Janet Cattier and Pauline Carey were the youngest and brightest pupils in her class. They were both nearing eight years old, and had competed with each other since they first attended the class, each asking for arithmetic homework working from donated tattered arithmetic text books. They had found these text books amongst the paraphenalia given by parents to the class as 'prizes' for good behaviour etc, a system introduced by their caring teacher.
Pauline had entered the school a year ago and had proved an above average pupil. Janet arrived eighteen months ago, and had worked her way through two elementary classes where her reading was so good, due to her parents encouragement and elder cousin, Valerie, teaching her from Janet and John books, that she took a group of less able children and helped them with their reading despite her constant stutter. She became very confident, and was consequently put into the third class which was Mrs. Hamilton's.
Janet's mother had only one ante-natal examination, when eight months pregnant, at the Bedford Hospital. After being examined by a female doctor, Dr. King, Ivy Ethel Melinda Cattier was sent home and went into labour a month early, that same night, in the isolated cottage where she had been evacuated during the recent World War with family members of her airman husband, Leonard Charles...
"A month to go, Mrs. Cattier, your baby is doing fine!" Dr. King said putting down her stethoscope, "You can go home now."
Ivy was delighted with this news, but being a nurse there was one thing worrying her. "But doctor, why can I feel a lump under my ribs, surely that must be the baby's head?"
"Baby and you are doing fine. The head is engaged and you have a month to go."

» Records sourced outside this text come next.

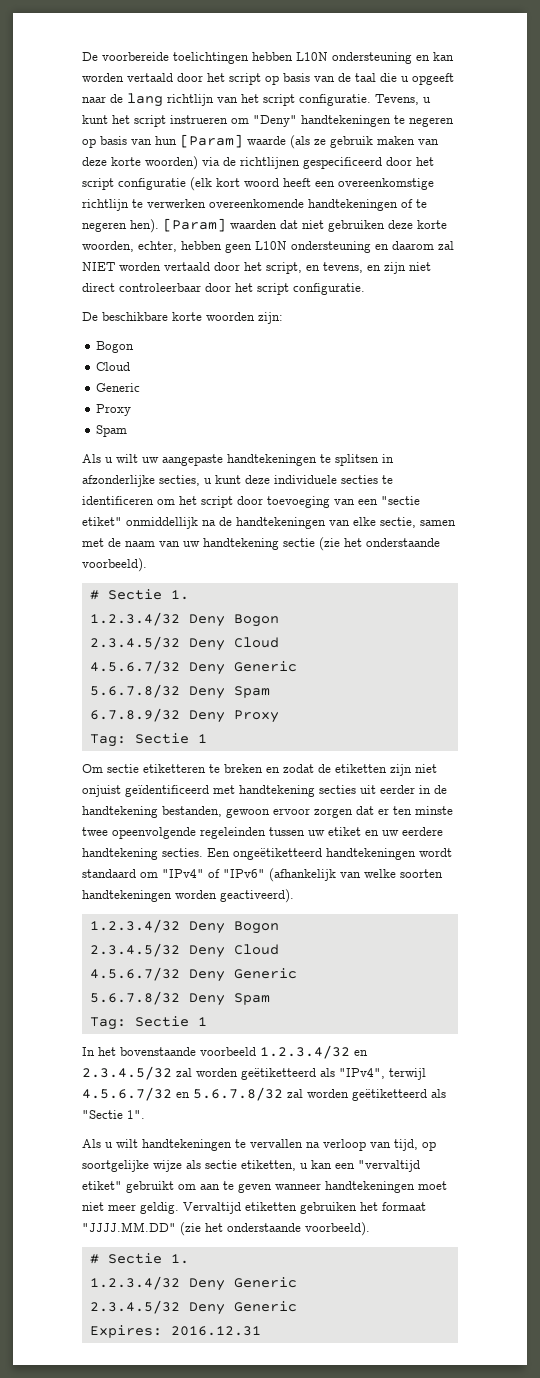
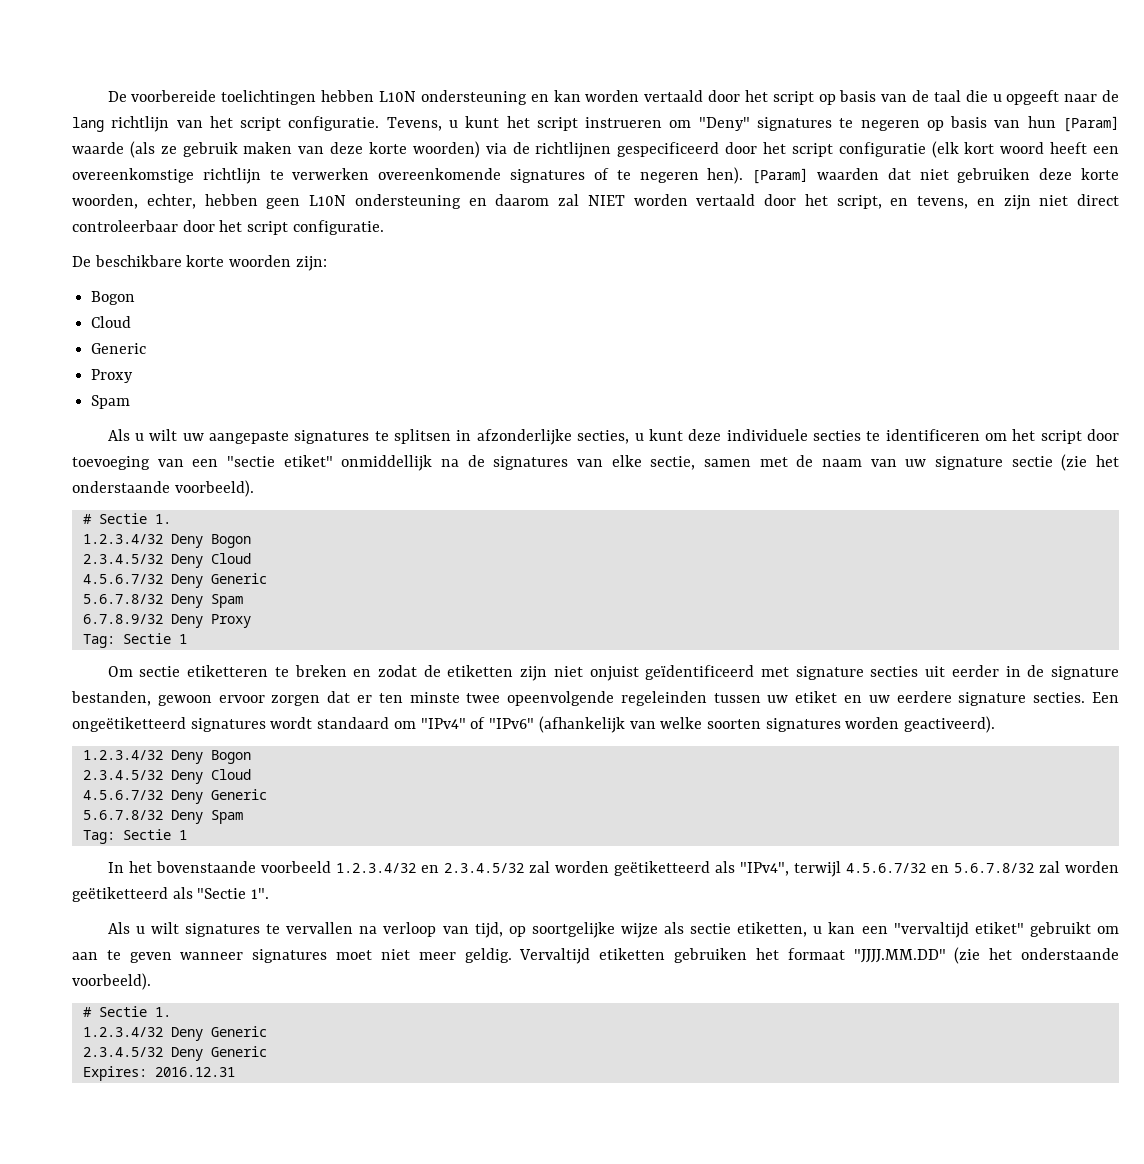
[301,115,391,127] handtekeningen -> [757,117,833,131] signatures
[308,199,398,211] handtekeningen -> [510,169,586,183] signatures
[227,454,317,466] handtekeningen -> [294,430,370,444] signatures
[236,517,326,529] handtekeningen -> [493,456,569,470] signatures
[203,538,279,550] handtekening -> [934,456,1003,470] signature
[239,785,315,797] handtekening -> [795,666,864,680] signature
[82,806,158,818] handtekening -> [1051,666,1120,680] signature
[82,848,158,860] handtekening -> [958,692,1027,706] signature
[326,848,416,860] handtekeningen -> [190,718,266,732] signatures
[82,890,172,902] handtekeningen -> [765,718,841,732] signatures
[142,1139,232,1151] handtekeningen -> [184,923,260,937] signatures
[325,1181,415,1193] handtekeningen -> [252,949,328,963] signatures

Sweet Ivy, as she was known because of her lovely disposition and kindness. struggled off the doctor's couch. "I must get home, my husband, Len, is waiting for me back at the cottage. He is home on leave for the birth." A shoulder length Brunette, blue eyed Ivy grinned thankfully at the doctor, putting on her imitation leopard skin coat, fondly remembering her wedding day in December nearly two years ago, and made her own way down the corridor and out of the hospital.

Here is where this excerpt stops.